Wednesday, December 16, 2009

Questions about the Healthy Schools bill

The Slow Cook has taken a look at the recently introduced B18-564, "Healthy Schools Act of 2009."   Ed Bruske asks perhaps the most important question:   How much will this cost?   Oh, and what is the plan for paying for all of the elements?   I will leave it to the farm-to-school, locally-grown food, and nutritious food advocates to deal with funding related to their provisions.

I'm concerned about the other provisions, including the one that requires the establishment of minimum levels of physical education and activity for students.   The standards are detailed in the legislation; no cost there.   What I am fairly sure about, though, is that implementing the PE standards will cost somebody something.   The same is true for other provisions:

  • Each school is required to have a recycling program.
  • Schools are encouraged to have garden programs.   Will funding be provided or will schools, parent-teacher associations, the local business community have to step in to help?   And, perhaps or, will schools seek grants?   Are all schools able to take the time to write grant proposals or are other needs more pressing?

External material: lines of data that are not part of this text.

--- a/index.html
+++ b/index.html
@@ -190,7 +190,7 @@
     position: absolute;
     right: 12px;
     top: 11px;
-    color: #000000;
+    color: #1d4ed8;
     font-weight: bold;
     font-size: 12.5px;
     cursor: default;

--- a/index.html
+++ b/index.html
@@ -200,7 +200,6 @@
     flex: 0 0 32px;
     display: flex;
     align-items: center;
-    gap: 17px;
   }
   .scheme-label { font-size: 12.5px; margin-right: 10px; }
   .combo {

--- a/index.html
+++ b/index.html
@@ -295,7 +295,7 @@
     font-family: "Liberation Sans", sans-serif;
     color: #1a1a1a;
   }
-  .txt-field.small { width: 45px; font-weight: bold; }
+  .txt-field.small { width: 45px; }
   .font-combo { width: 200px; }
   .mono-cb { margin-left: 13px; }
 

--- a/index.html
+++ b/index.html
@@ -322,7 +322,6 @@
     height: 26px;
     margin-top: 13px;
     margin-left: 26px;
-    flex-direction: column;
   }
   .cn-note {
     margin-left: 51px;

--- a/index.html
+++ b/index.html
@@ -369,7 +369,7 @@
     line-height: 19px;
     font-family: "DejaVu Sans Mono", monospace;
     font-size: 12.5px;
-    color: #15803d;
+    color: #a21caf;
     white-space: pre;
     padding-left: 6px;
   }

Another important set of issues revolves around how this bill comports with current law.   The proposed legislation calls for the placement of a school wellness center at every comprehensive DCPS high school by 2015.   Based on what we know about the value and use of school-based health services (see this post on the Woodson Adolescent Wellness Center), the idea is a good one.   But the city already has plans for school-based clinics.   So is "Healthy Schools Act of 2009" redundant?

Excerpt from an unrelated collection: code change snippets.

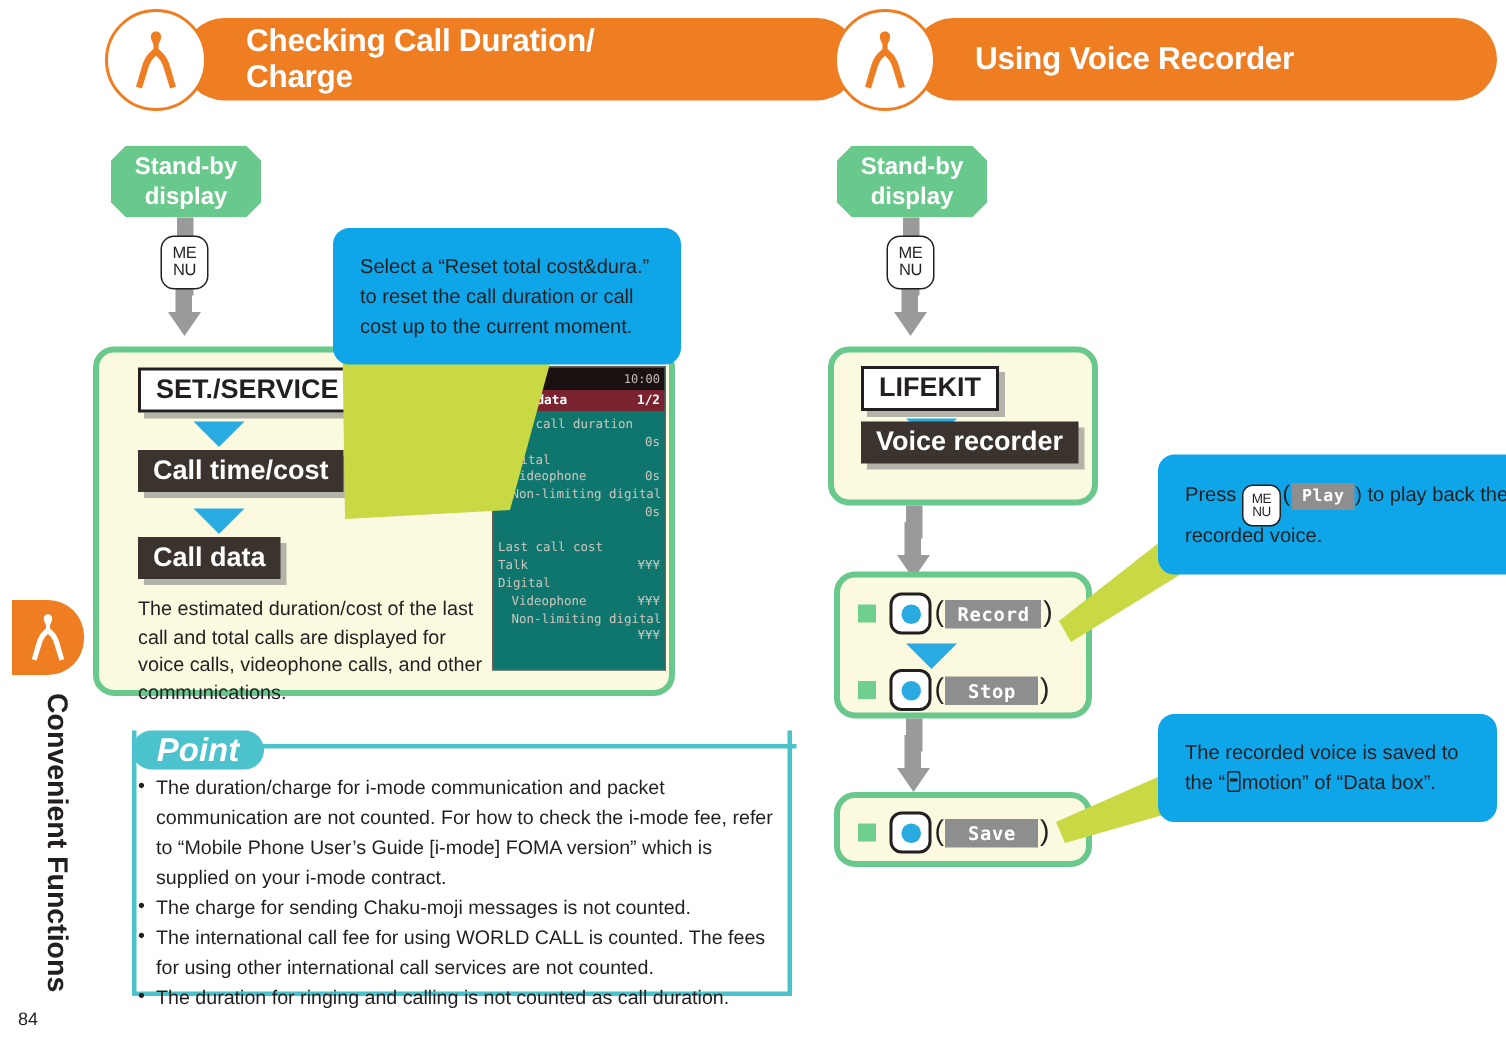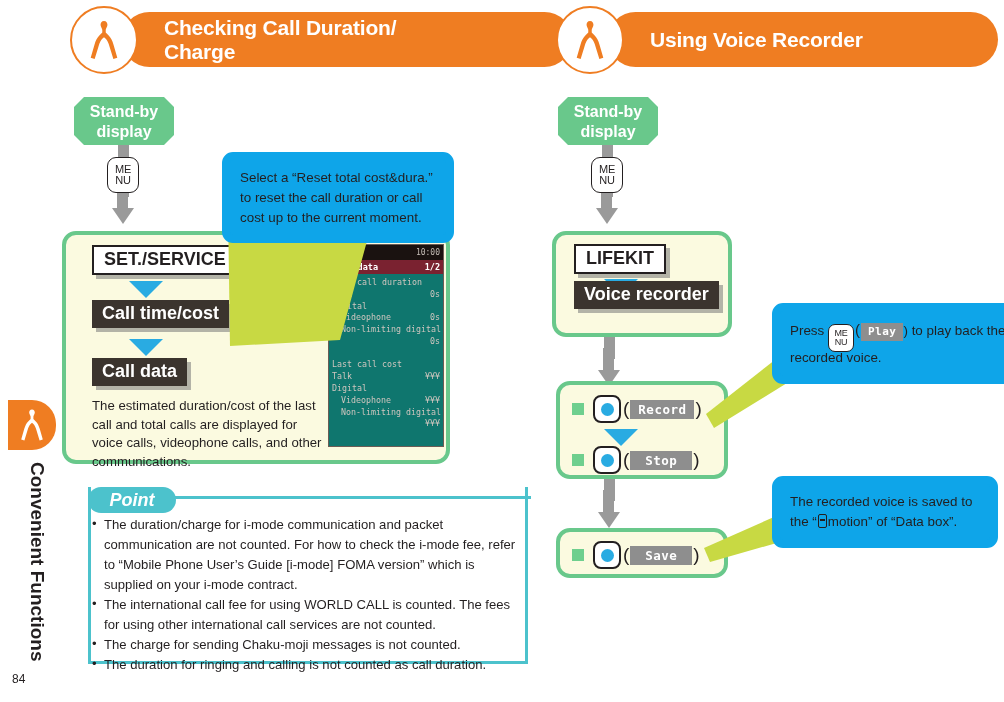--- a/index.html
+++ b/index.html
@@ -184,7 +184,7 @@
     background: #4cc2cc;
     border-radius: 13px;
     color: #ffffff;
-    font-style: italic; font-weight: bold; font-size: 18px;
+    font-style: italic; font-weight: bold; font-size: 22px;
     text-align: center; line-height: 26px;
     z-index: 3;
   }

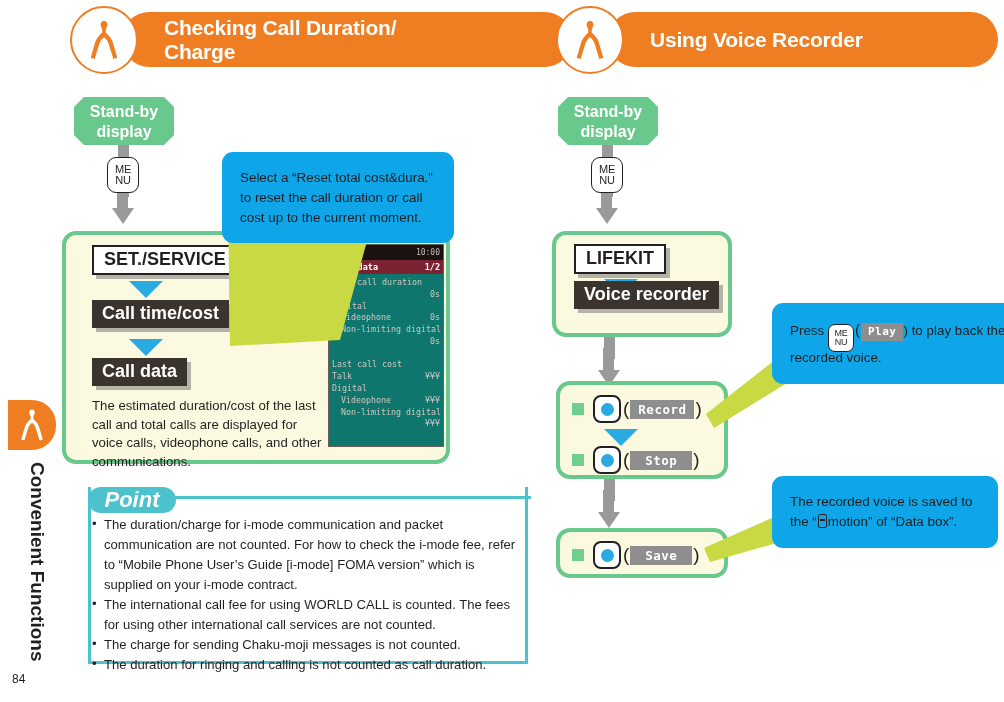--- a/index.html
+++ b/index.html
@@ -366,8 +366,8 @@
 <div id="point-badge">Point</div>
 <ul id="point-list">
     <li>The duration/charge for i-mode communication and packet communication are not counted. For how to check the i-mode fee, refer to “Mobile Phone User’s Guide [i-mode] FOMA version” which is supplied on your i-mode contract.</li>
+    <li>The charge for sending Chaku-moji messages is not counted.</li>
     <li>The international call fee for using WORLD CALL is counted. The fees for using other international call services are not counted.</li>
-    <li>The charge for sending Chaku-moji messages is not counted.</li>
     <li>The duration for ringing and calling is not counted as call duration.</li>
   </ul>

Then there are the provisions that give preference in hiring school nurses certified as asthma educators and require that schools develop allergy plans and appoint an allergy coordinator.   Currently, schools in DC are operating in accordance with the "Student Access to Treatment Act of 2007."   The purpose of this legislation was to permit student with valid medical action plans to possess and administer meds to treat asthma and anaphylaxis.

Self-administration has been shown to reduce unnecessary emergency room visits, promote student participation in school activities, reduce absenteeism, and save lives.   Is the new bill redundant?   No, it is parallel and at first blush complementary.   As the new legislation goes through the process of hearings and markup, I expect these and other questions to be asked and answered so the public and elected officials fully understand what this new legislation does and how it intersects with current law.

Finally, on a practical note, B18-564 was sequentially referred first to the Committee on Government Operations and the Environment and then to the Committee of the Whole for consideration.   The Committees have tentatively agreed to a date in February for a joint hearing although the notice has not been filed.